Carnegie Mellon University

electric car

February 11, 2019

Making Green Cars Greener with Battery Recycling

Adam Dove

The widespread implementation of electric vehicles will go a long way toward eliminating the greenhouse gas emissions of the transportation sector. But these GHGs don’t just come from the tailpipe. There’s another major culprit of GHG emissions, one that the electric vehicle industry might need some help from policy makers to avoid: battery recycling.

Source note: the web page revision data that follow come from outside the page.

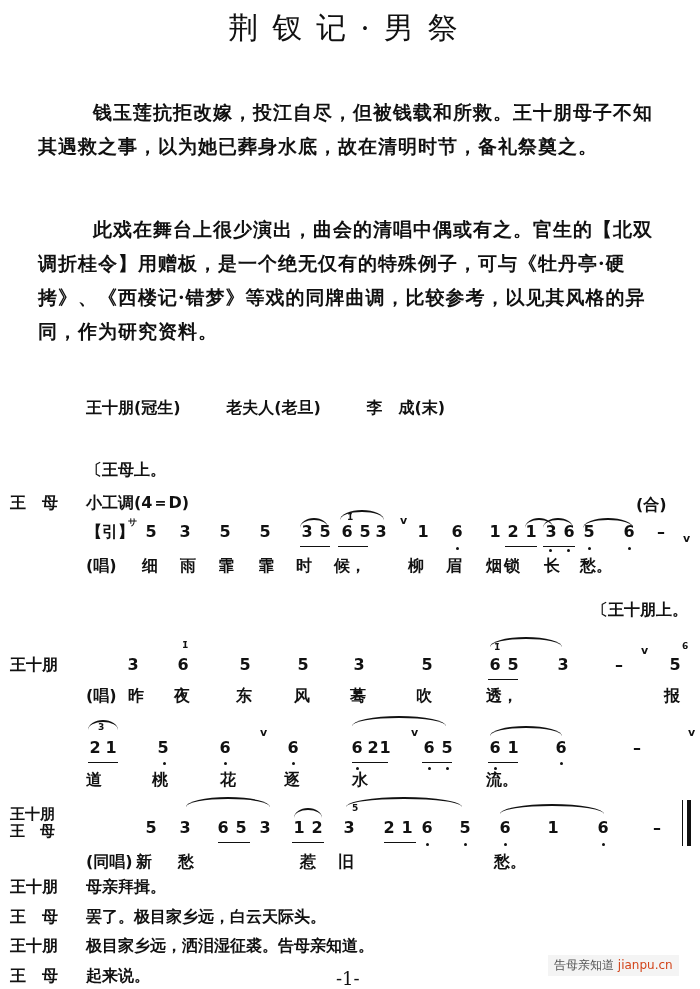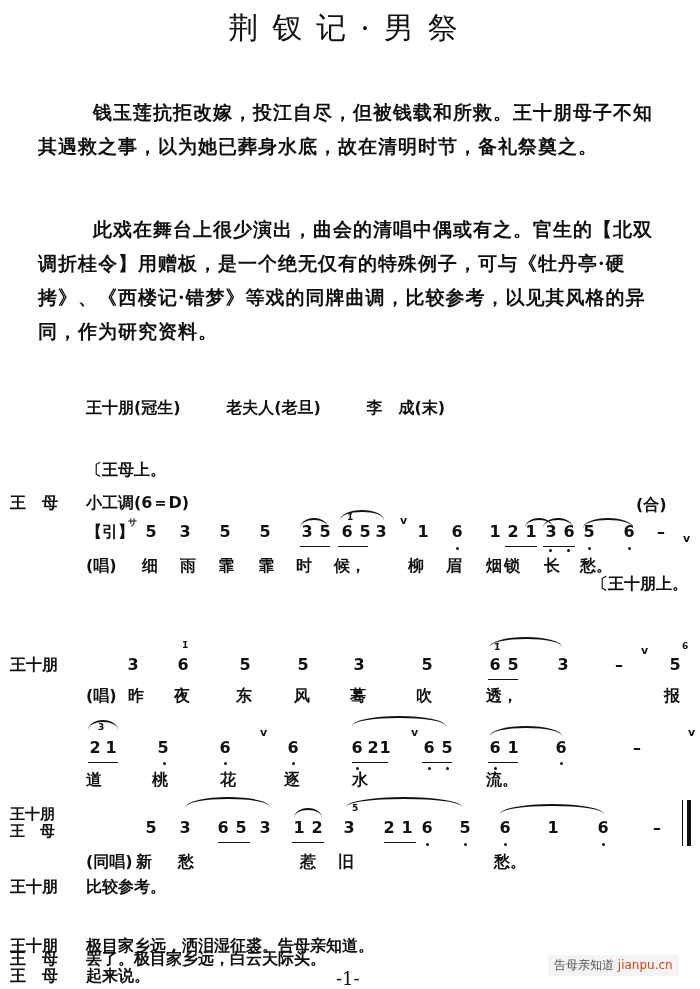--- a/index.html
+++ b/index.html
@@ -51,7 +51,7 @@
 <div class="abs stage" style="left:86px; top:460px;">〔王母上。</div>
 
 <div class="abs role" style="top:493px;">王　母</div>
-<div class="abs stage" style="left:86px; top:493px;">小工调(6＝D)</div>
+<div class="abs stage" style="left:86px; top:493px;">小工调(4＝D)</div>
 <div class="abs stage" style="left:636px; top:495px;">(合)</div>
 
 <div>

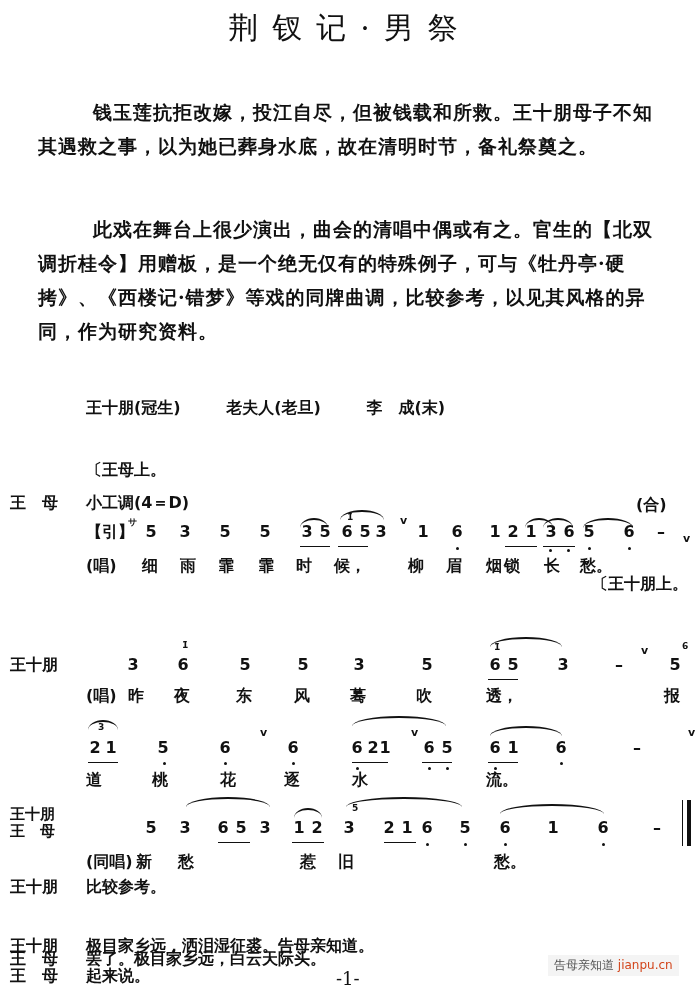--- a/index.html
+++ b/index.html
@@ -113,7 +113,7 @@
   </div>
 </div>
 
-<div class="abs stage" style="left:592px; top:574px;font-family:Liberation Mono, monospace;">〔王十朋上。</div>
+<div class="abs stage" style="left:592px; top:600px;font-family:Liberation Mono, monospace;">〔王十朋上。</div>
 
 <div>
   <div class="abs role" style="top:655px;">王十朋</div>

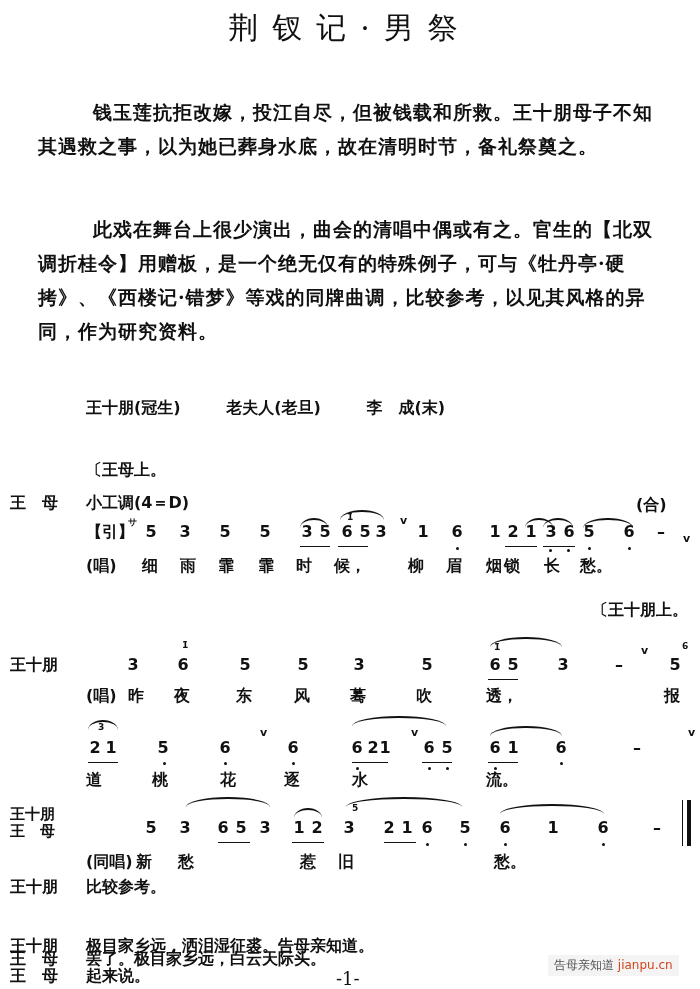--- a/index.html
+++ b/index.html
@@ -246,7 +246,7 @@
 </div>
 
 <div>
-  <div class="abs dialog" style="top:877px;"><span class="who">王十朋</span><span>比较参考。</span></div>
+  <div class="abs dialog" style="top:877px;"><span class="who">王十朋</span><span>母亲拜揖。</span></div>
   <div class="abs dialog" style="top:907px;margin-top:42px;"><span class="who">王　母</span><span>罢了。极目家乡远，白云天际头。</span></div>
   <div class="abs dialog" style="top:936px;"><span class="who">王十朋</span><span>极目家乡远，洒泪湿征裘。告母亲知道。</span></div>
   <div class="abs dialog" style="top:966px;"><span class="who">王　母</span><span>起来说。</span></div>

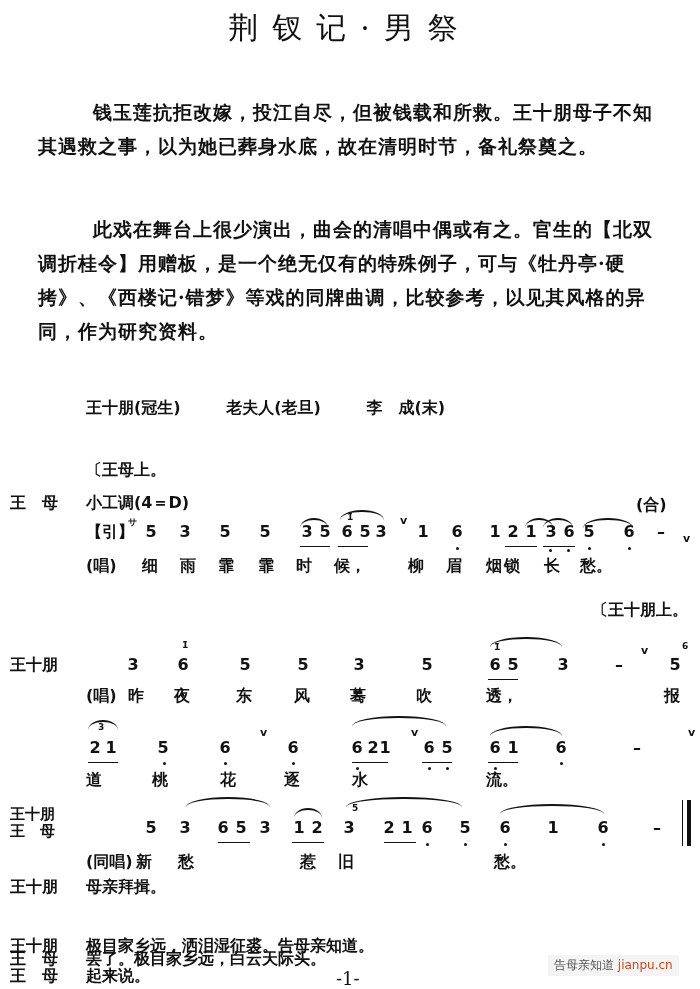--- a/index.html
+++ b/index.html
@@ -247,7 +247,7 @@
 
 <div>
   <div class="abs dialog" style="top:877px;"><span class="who">王十朋</span><span>母亲拜揖。</span></div>
-  <div class="abs dialog" style="top:907px;margin-top:42px;"><span class="who">王　母</span><span>罢了。极目家乡远，白云天际头。</span></div>
+  <div class="abs dialog" style="top:907px;"><span class="who">王　母</span><span>罢了。极目家乡远，白云天际头。</span></div>
   <div class="abs dialog" style="top:936px;"><span class="who">王十朋</span><span>极目家乡远，洒泪湿征裘。告母亲知道。</span></div>
   <div class="abs dialog" style="top:966px;"><span class="who">王　母</span><span>起来说。</span></div>
 </div>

Current lithium-ion battery recycling policies and processes were designed for the relatively low size and volume of consumer electronic batteries—AAs, AAAs, and the like. But with nearly every major automaker committing to all electric or hybrid-electric product lines in the coming years, this huge flood of new lithium-ion batteries will require a completely different approach to battery recycling than is currently available. In their paper, “Examining different recycling processes for lithium-ion batteries,” Materials Science and Engineering/Engineering and Public Policy Professor and Director of the Wilton E. Scott Institute for Energy Innovation Jay Whitacre, and Postdoctoral fellow at Princeton University Rebecca Ciez, have laid out a path forward for battery makers and policy makers alike to help ensure that this influx of lithium-ion batteries doesn’t undo the good work of electric vehicles.